> **Your assignment**:
Each line of the entries below that holds "none" is needed, copied in full.

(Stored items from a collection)
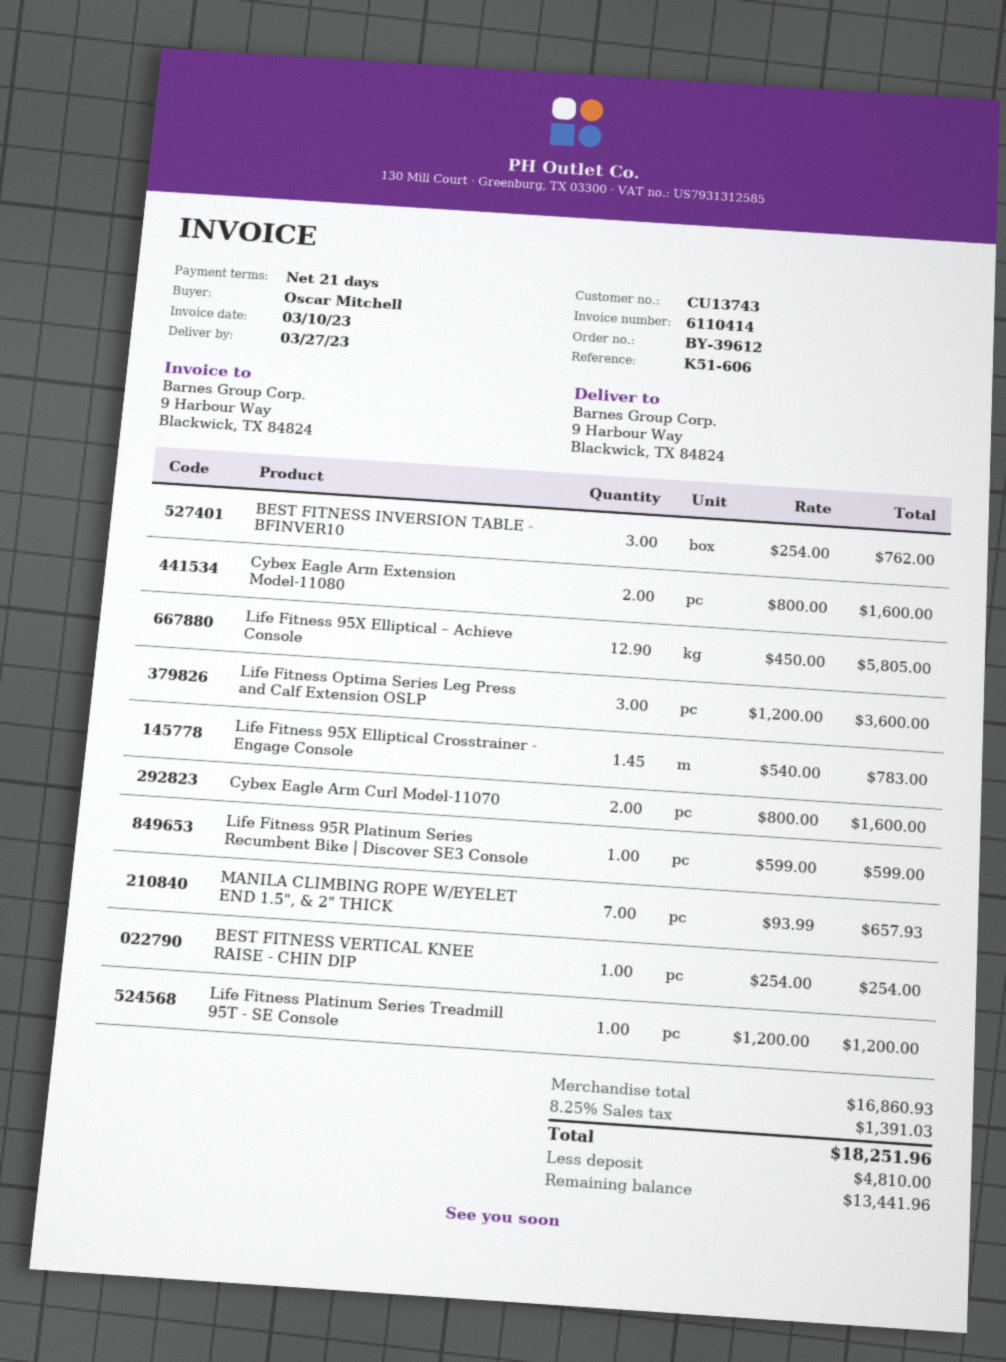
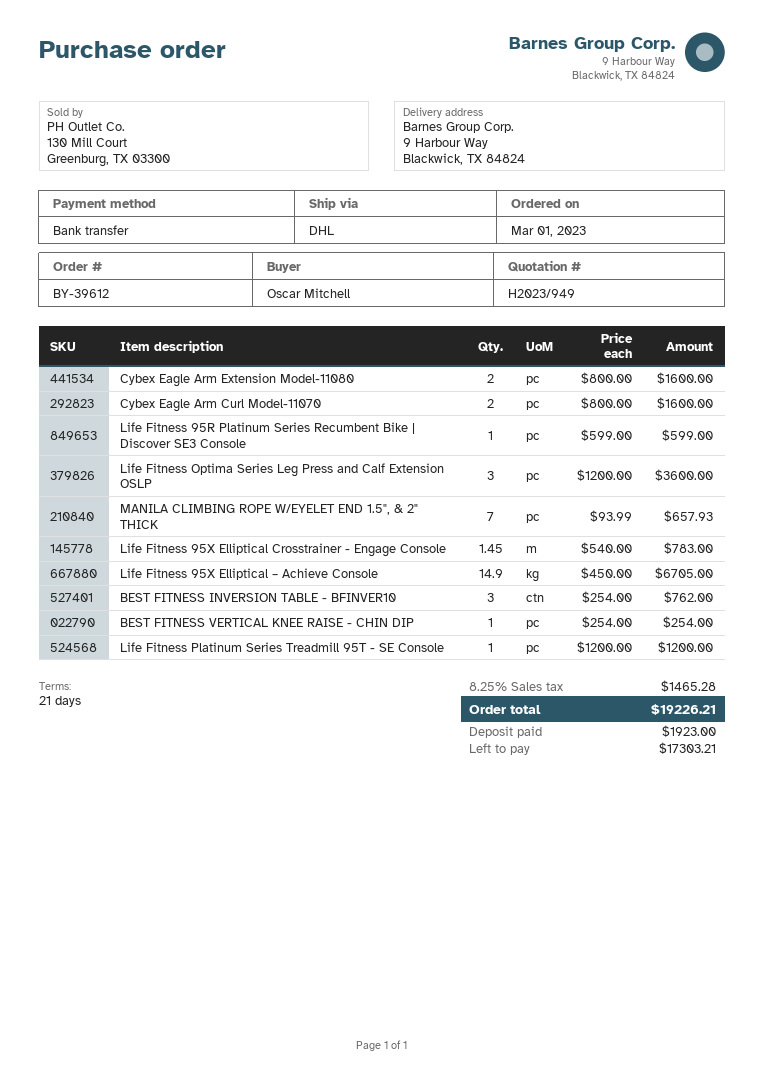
Life Fitness 95X Elliptical – Achieve Console: 12.9 x 450.00 = 5805.00 -> 14.9 x 450.00 = 6705.00
tax: 8.25% = 1391.03 -> 8.25% = 1465.28
total: 18251.96 -> 19226.21
deposit: 4810.00 -> 1923.00
balance: 13441.96 -> 17303.21

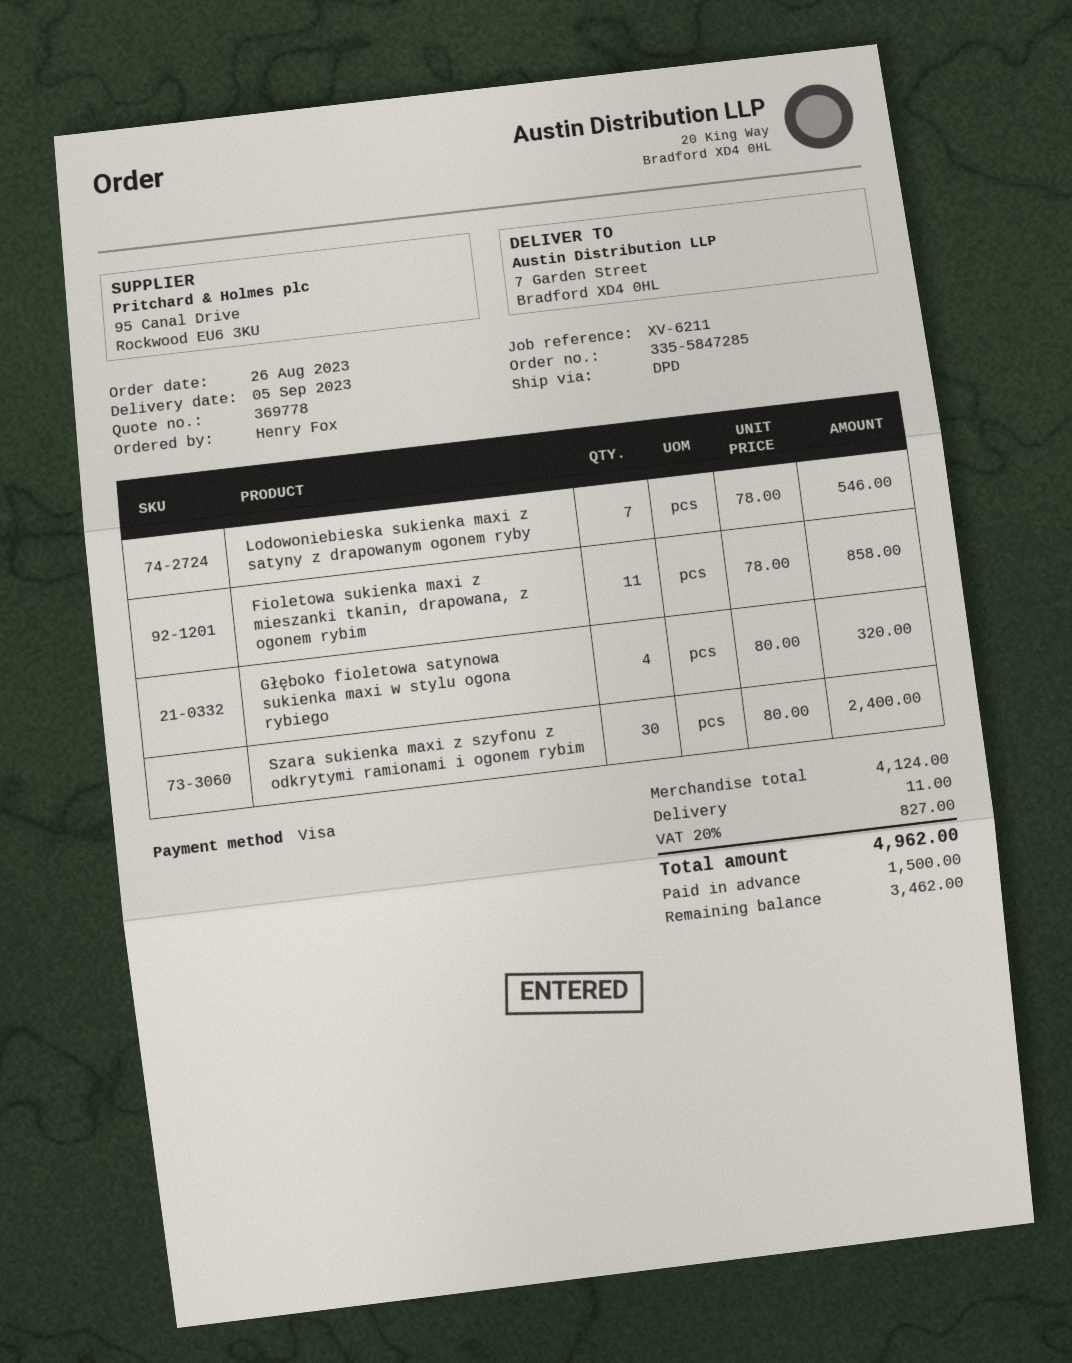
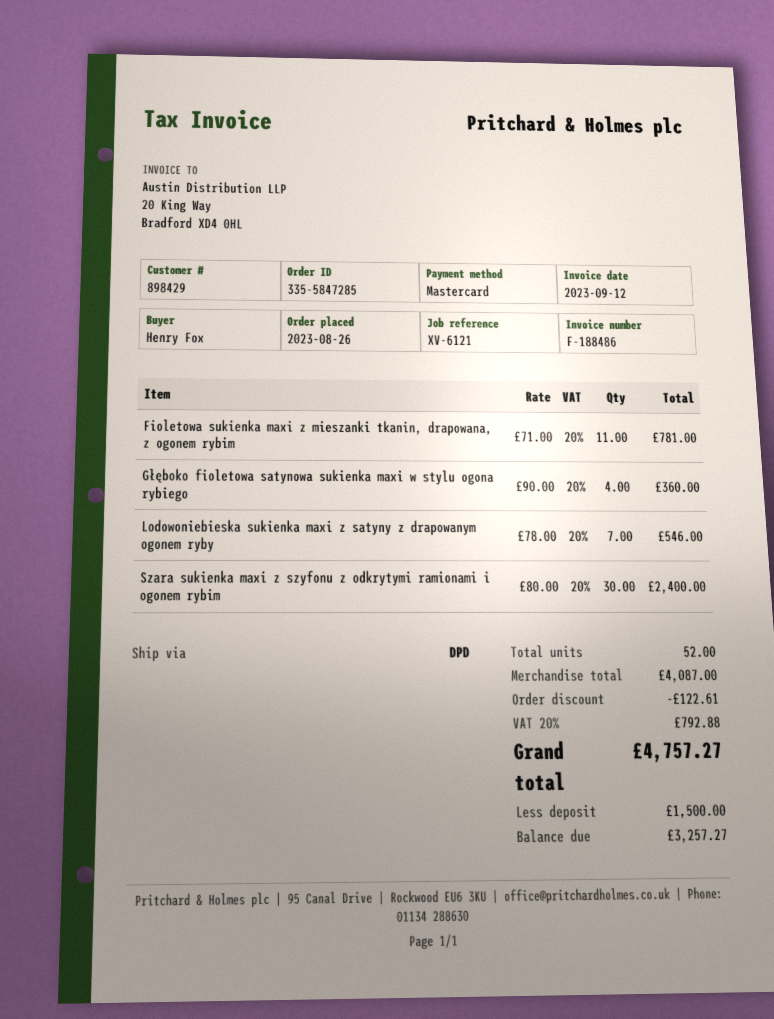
reference: XV-6211 -> XV-6121
payment method: Visa -> Mastercard
Fioletowa sukienka maxi z mieszanki tkanin, drapowana, z ogonem rybim: 11 x 78.00 = 858.00 -> 11 x 71.00 = 781.00
Głęboko fioletowa satynowa sukienka maxi w stylu ogona rybiego: 4 x 80.00 = 320.00 -> 4 x 90.00 = 360.00
subtotal: 4124.00 -> 4087.00
discount: none -> 122.61
shipping: 11.00 -> none
tax: 20% = 827.00 -> 20% = 792.88
total: 4962.00 -> 4757.27
balance: 3462.00 -> 3257.27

> **Answer to this exercise**:
discount: none -> 122.61
shipping: 11.00 -> none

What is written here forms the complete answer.